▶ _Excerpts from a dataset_
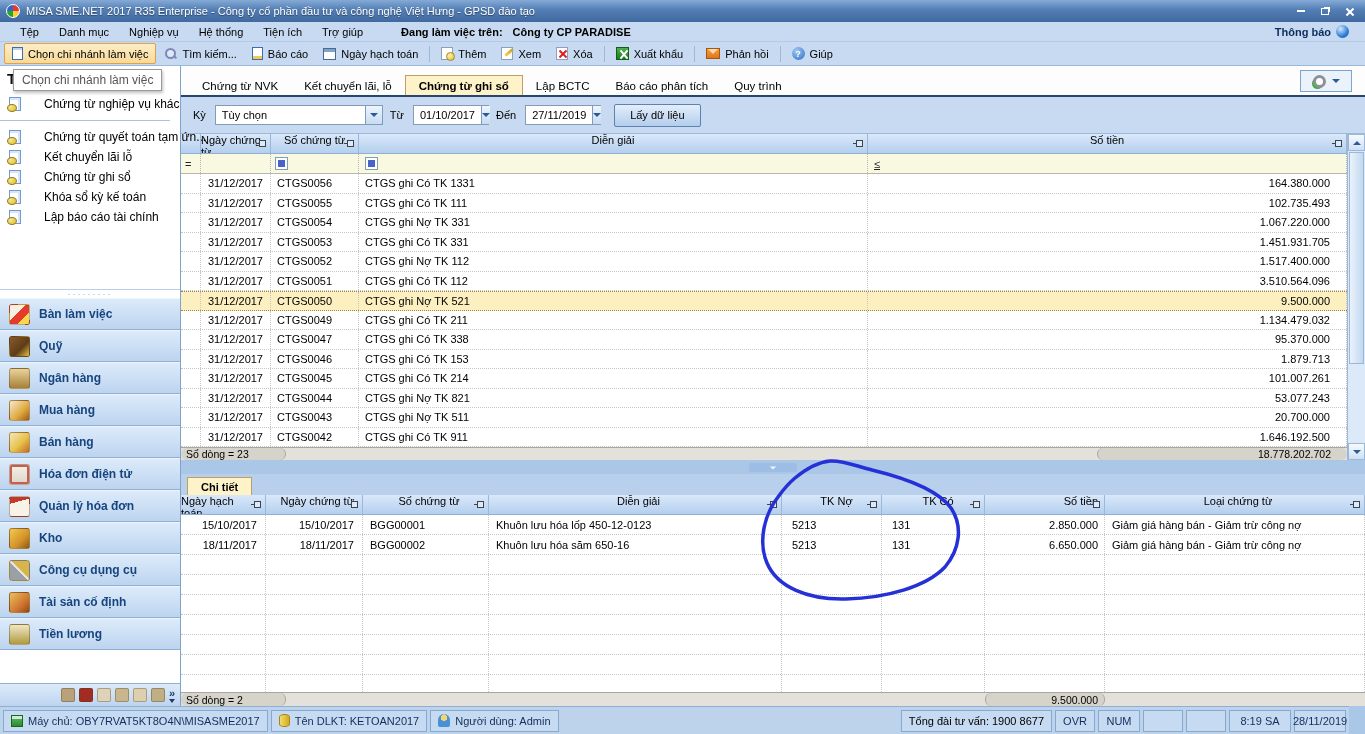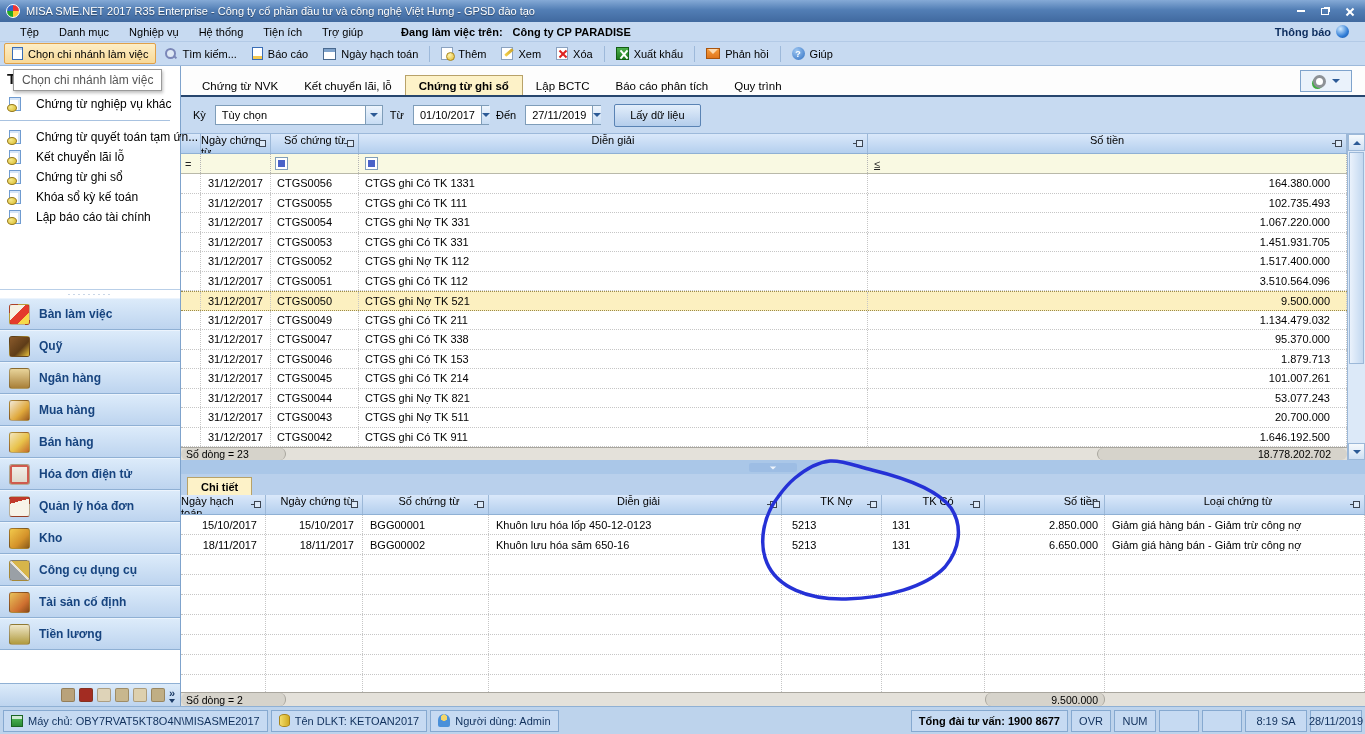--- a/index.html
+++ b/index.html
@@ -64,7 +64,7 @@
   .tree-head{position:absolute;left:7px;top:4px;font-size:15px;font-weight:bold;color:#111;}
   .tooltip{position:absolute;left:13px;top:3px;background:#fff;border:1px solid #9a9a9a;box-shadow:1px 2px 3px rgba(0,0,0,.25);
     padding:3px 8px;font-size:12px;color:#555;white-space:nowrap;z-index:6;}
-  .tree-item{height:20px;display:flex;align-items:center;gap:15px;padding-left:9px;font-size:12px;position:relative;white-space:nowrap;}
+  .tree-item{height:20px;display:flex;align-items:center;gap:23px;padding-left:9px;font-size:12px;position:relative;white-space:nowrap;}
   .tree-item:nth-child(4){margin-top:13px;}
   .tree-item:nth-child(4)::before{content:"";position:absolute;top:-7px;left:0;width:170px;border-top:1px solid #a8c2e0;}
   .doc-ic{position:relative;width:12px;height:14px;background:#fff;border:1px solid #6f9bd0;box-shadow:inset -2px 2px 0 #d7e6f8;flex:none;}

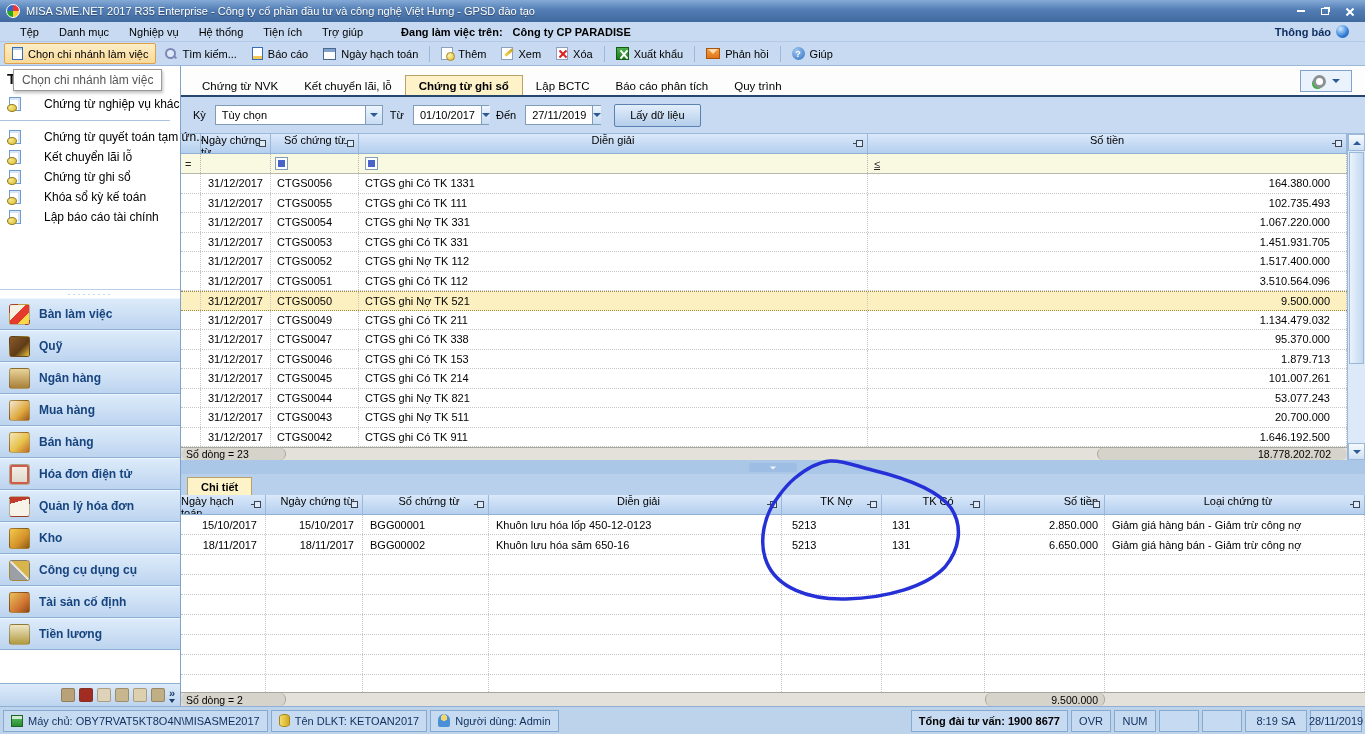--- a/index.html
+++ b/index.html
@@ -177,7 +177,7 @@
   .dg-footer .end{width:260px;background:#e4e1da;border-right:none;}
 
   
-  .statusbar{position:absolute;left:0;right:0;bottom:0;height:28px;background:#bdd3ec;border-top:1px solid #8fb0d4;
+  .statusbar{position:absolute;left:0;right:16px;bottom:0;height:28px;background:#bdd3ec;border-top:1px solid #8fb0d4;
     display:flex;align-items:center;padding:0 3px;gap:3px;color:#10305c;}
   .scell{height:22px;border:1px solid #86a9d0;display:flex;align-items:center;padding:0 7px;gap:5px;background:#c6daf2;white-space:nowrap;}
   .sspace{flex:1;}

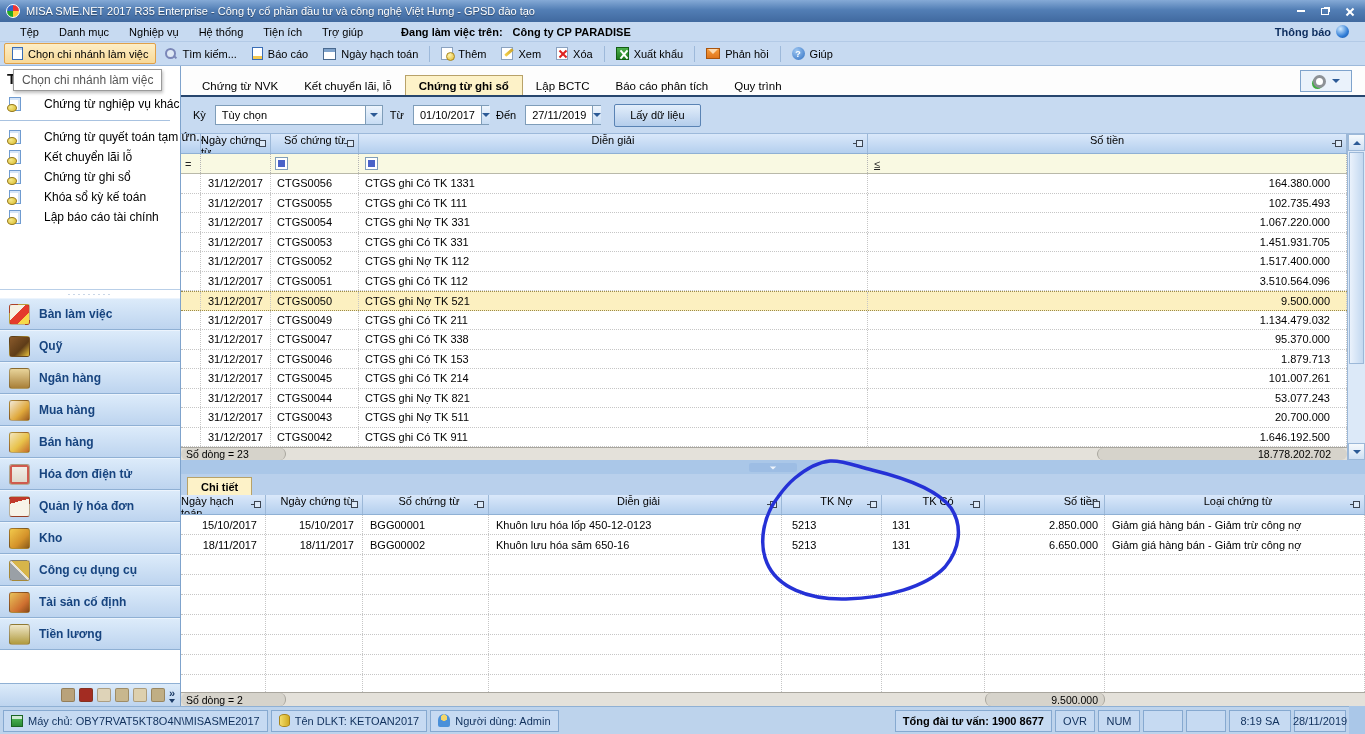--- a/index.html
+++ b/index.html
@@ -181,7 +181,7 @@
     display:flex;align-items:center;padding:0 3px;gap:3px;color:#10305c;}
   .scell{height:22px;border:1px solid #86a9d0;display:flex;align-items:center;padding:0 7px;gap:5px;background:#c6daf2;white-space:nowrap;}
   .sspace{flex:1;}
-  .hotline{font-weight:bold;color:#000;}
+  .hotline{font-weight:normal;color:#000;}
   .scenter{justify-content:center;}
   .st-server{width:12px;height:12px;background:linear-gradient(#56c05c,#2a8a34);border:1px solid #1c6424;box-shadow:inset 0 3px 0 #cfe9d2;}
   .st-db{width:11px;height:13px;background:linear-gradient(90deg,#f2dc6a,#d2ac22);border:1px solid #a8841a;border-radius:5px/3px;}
* * *
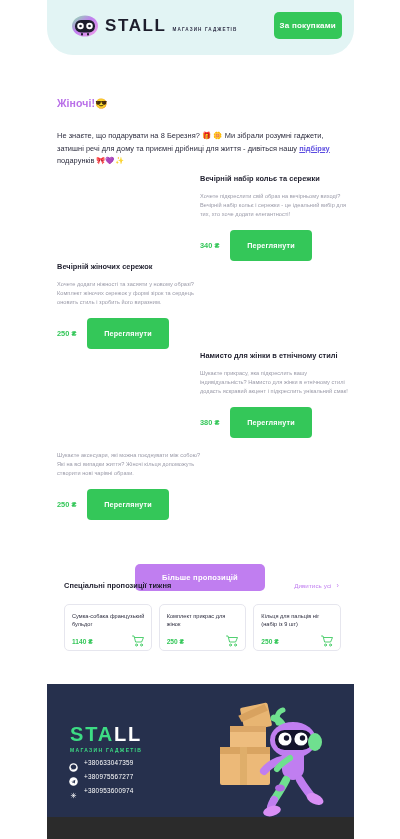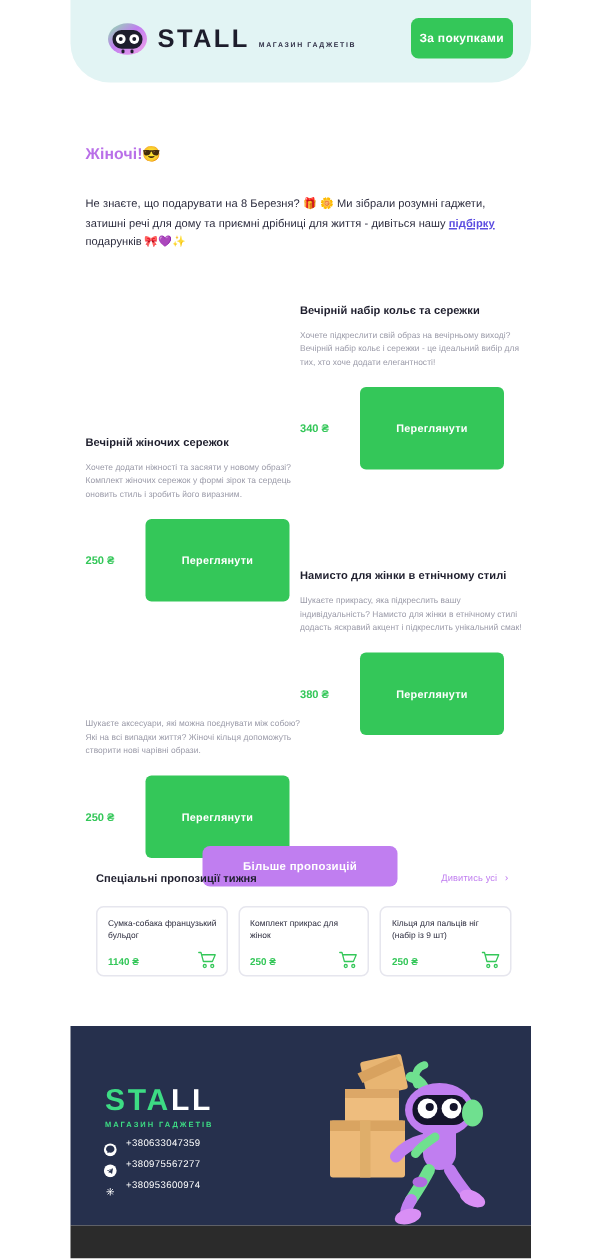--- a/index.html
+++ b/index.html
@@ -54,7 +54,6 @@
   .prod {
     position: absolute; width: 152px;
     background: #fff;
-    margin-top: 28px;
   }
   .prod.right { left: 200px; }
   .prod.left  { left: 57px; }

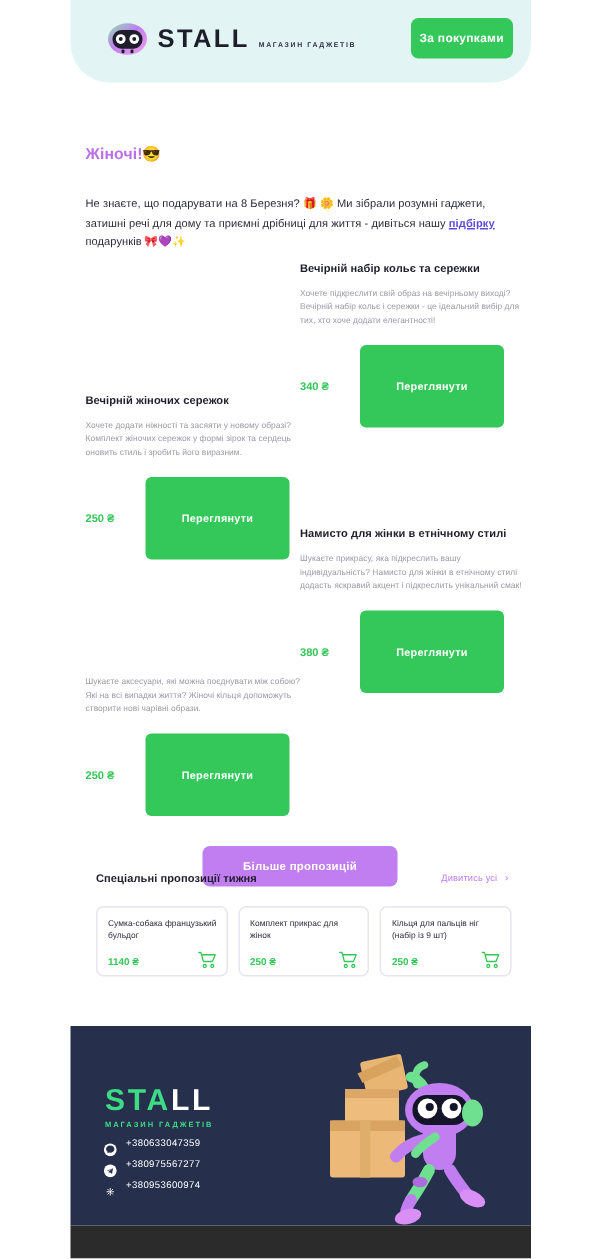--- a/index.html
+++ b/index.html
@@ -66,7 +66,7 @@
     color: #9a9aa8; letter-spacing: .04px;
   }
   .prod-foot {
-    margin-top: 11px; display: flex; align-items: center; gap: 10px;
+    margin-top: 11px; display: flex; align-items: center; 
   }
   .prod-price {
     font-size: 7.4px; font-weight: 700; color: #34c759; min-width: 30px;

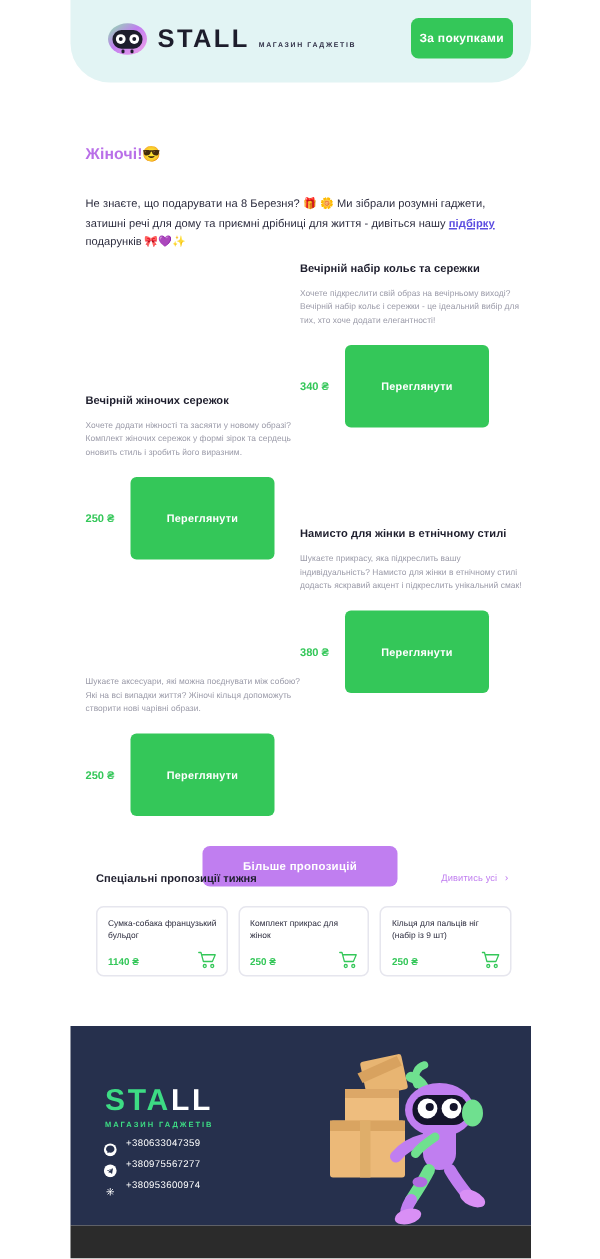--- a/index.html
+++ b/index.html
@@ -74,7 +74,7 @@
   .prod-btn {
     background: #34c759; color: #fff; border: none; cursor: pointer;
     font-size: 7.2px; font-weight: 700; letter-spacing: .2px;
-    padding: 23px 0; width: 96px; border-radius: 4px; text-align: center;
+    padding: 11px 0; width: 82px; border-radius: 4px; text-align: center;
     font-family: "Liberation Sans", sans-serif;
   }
---
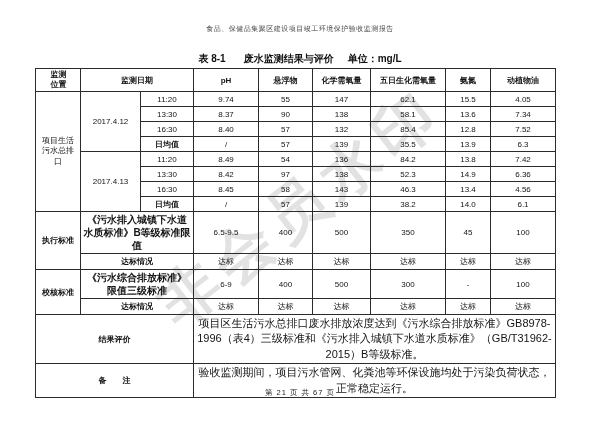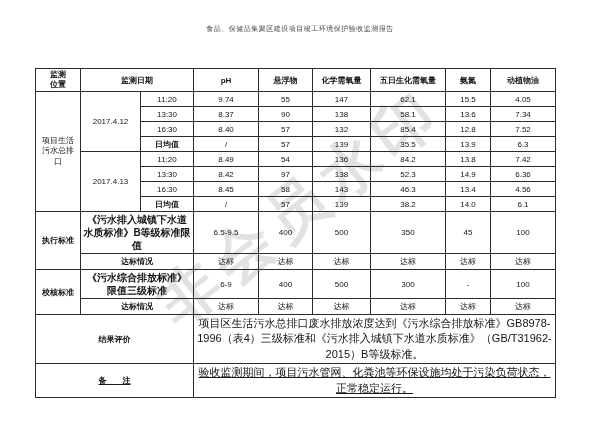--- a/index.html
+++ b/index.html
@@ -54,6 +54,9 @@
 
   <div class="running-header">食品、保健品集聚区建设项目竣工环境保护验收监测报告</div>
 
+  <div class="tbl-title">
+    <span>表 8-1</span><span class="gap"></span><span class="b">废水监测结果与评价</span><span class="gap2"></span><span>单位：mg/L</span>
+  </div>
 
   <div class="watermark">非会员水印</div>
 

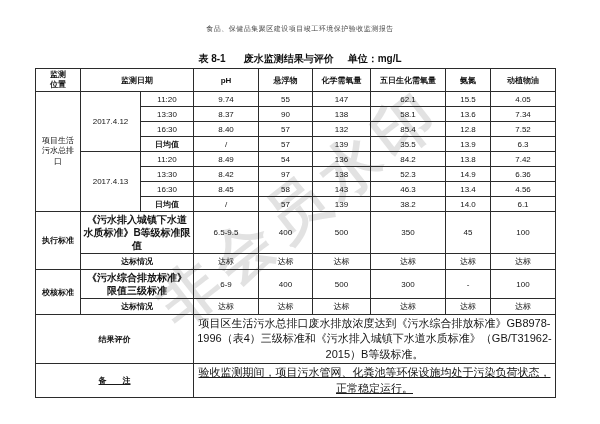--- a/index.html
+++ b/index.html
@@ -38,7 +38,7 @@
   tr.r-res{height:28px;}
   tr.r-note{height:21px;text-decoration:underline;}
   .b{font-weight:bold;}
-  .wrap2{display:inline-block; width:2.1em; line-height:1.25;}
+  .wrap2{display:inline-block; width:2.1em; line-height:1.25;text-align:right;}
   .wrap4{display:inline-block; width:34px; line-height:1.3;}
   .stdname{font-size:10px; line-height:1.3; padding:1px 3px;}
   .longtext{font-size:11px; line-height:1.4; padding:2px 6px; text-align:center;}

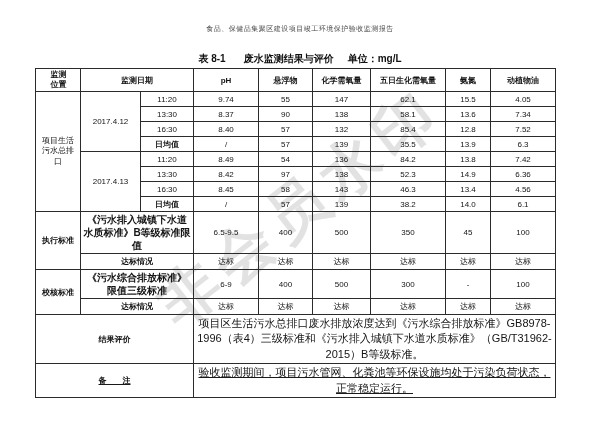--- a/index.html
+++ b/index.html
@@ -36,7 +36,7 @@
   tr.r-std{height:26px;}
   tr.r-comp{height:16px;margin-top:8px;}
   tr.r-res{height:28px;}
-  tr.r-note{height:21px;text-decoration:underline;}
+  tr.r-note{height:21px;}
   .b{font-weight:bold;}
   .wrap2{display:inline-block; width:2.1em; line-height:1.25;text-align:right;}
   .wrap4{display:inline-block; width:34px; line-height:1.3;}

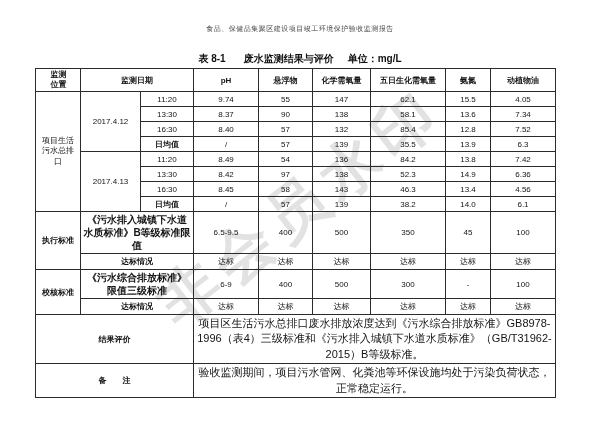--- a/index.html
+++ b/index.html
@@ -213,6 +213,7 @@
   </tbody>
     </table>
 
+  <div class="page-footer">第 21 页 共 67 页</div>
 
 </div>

▶ _Work instruction_
Copy each line containing the word "weight" from the data.

▶ _Written solution_
   .tree-head{position:absolute;left:7px;top:4px;font-size:15px;font-weight:bold;color:#111;}
-  .hotline{font-weight:bold;color:#000;}
+  .hotline{font-weight:normal;color:#000;}
     font-size: 7.4px; font-weight: 700; color: #34c759; min-width: 30px;
     font-size: 7.2px; font-weight: 700; letter-spacing: .2px;
   .b{font-weight:bold;}
   .b{font-weight:bold;}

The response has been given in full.